Citation Recommendation Web App
Citataion Rex is a web-based live demonstration system for context aware citation recommendation based on the Neural Citation Network and using 127 million papers from the MAG. The concept is that users give their sentence(s) for which they require a citation, and the system recommends a list of papers which may fit as a citation to the given context. The model is trained using historical context-citation pairs. Here’s a link to the project to train the network: https://github.com/michaelfaerber/NCN4MAG
Depending on branch, the recommendations are displayed with different levels of explainability.
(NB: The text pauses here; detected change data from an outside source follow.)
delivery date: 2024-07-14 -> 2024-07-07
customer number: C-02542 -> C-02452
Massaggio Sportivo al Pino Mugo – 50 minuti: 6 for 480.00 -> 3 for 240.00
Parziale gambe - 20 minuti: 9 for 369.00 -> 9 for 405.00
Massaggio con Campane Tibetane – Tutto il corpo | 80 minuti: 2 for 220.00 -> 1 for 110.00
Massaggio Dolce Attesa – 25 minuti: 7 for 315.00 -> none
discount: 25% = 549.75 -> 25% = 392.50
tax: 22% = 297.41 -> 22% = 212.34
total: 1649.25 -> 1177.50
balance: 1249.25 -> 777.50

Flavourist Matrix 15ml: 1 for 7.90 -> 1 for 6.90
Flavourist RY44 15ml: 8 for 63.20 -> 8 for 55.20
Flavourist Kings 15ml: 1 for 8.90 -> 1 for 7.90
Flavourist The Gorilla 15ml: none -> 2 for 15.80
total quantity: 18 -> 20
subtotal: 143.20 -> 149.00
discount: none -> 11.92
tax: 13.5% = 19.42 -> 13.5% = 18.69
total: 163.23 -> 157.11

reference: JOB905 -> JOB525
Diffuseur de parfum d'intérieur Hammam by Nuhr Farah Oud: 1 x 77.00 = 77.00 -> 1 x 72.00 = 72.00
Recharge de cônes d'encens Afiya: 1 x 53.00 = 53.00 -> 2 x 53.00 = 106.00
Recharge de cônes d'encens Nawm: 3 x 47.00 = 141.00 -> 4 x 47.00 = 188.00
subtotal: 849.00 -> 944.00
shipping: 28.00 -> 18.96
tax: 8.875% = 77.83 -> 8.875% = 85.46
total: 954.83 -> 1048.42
Current link to the master version of the website is: http://km.aifb.kit.edu/services/citerex/#/
The whole system is built using flutter. In order to build the system locally, you need to have a full installation of the Flutter SDK and it’s requirements. Full instructions on the installation can be found on their website: https://flutter.dev/docs/get-started/install
Since flutter web is currently still in beta, you need to enable it via the following commands
flutter channel beta
flutter upgrade
flutter config --enable-web
Flutter allows building for multiple platforms, but we currently only recommend building the web based version. Android and iOS support is theoretically possible, but probably requires fitting the web format to vertical compatibility (as phones have considerably smaller screen sizes).
In order to build the release version with flutter use the following command from the root of the project folder:
flutter build web --release --dart-define=FLUTTER_WEB_USE_SKIA=true
The necessary documents used to run the web server are then found in ./web (index.html and javascript files). An example way to run a test HTTP Server can be done by using the python module SimpleHTTPServer (Install using pip if not available). Run the following command from the root of the built web folder:
python -m SimpleHTTPServer <port>
First, it is recommended you setup a virtual python3 environment. Then run through the following steps:
Next, either run this code in the terminal or by creating a .py script:
import nltk
nltk.download('stopwords')
After that, you need to get the papers’ data and train a neural network (assuming you don’t already have a model and data that fits). Instructions on how to do that can be found in the following repository: https://github.com/michaelfaerber/NCN4MAG. The backend server also relies on some python libraries found in that repo, so clone it in the current workspace.
Once complete, you should have a .pt file (the neural network) and the paper data (either as csv, tsv or txt). Our backend implementation relies on python dictionaries generated from the paper data. You can generate them by running the generate_dictionaries.py script located in the ./backend folder. Just edit the script so that file paths match the location where you saved the paper data.
python3 ./backend/generate_dictionaries.py
This next step is optional, but I recommend running the server in a seperate session (for example with tmux), in order to keep the server running even when you leave the command line. Last but not least run python3 ./backend/recommender.py
, ensuring the paths in the script lead to the correct file paths. These files are the ones you should have generated in the previous steps:
## recommender.py
path_to_weights = "./dataset/NCN_5_27_11_embed_128_hid_256_1_GRU.pt"
path_to_data = "./ncn/input/mag_data.csv"
...
with open("assets/title_tokenized_to_full.pkl", "rb") as fp:
title_to_full = pickle.load(fp)
with open("assets/title_to_aut_cited.pkl", "rb") as fp:
title_to_aut = pickle.load(fp)
with open("assets/title_tokenized_to_paper_id.pkl", "rb") as fp:
title_to_paperid = pickle.load(fp)
By default the flask server runs on the port 0.0.0.0:5000, but this can also be changed in the recommender.py
script.